Susan Silo (born July 27, 1942) is an American actress who is known for her work in voice-over roles.

Early life 
Susan Silo was born in New York City. Both her parents were actors.

Career 
Her acting career started in television on the episode "The Dick Clark Show" of The Jack Benny Show. Silo co-starred with Larry Blyden, Dawn Nickerson, and Diahn Williams in the NBC sitcom Harry's Girls, about a vaudeville troupe touring Europe.

Her first TV appearance was when she entered and won a contest over 350 people who auditioned across the US, at age 15, to sing (Mr.

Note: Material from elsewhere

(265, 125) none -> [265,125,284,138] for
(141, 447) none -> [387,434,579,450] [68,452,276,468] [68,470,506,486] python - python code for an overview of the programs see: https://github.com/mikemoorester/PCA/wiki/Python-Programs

Wonderful) on The Jerry Lewis Show on November 5, 1957. She also made guest appearances in episodes of numerous TV series from the 1960s to the 1990s, including Alfred Hitchcock Presents, Hawaiian Eye, McHale's Navy, Route 66, Gunsmoke, Bonanza, Wagon Train, Have Gun Will Travel, The Many Loves of Dobie Gillis, Sea Hunt, Ripcord, Hazel, Combat!, Batman, The Man from U.N.C.L.E., The Love Boat, L.A. Law and The Wild Wild West. In 1964, Silo appeared in an episode of Jack Palance's The Greatest Show on Earth. She also played Rita Lane on Gunsmoke in 1969.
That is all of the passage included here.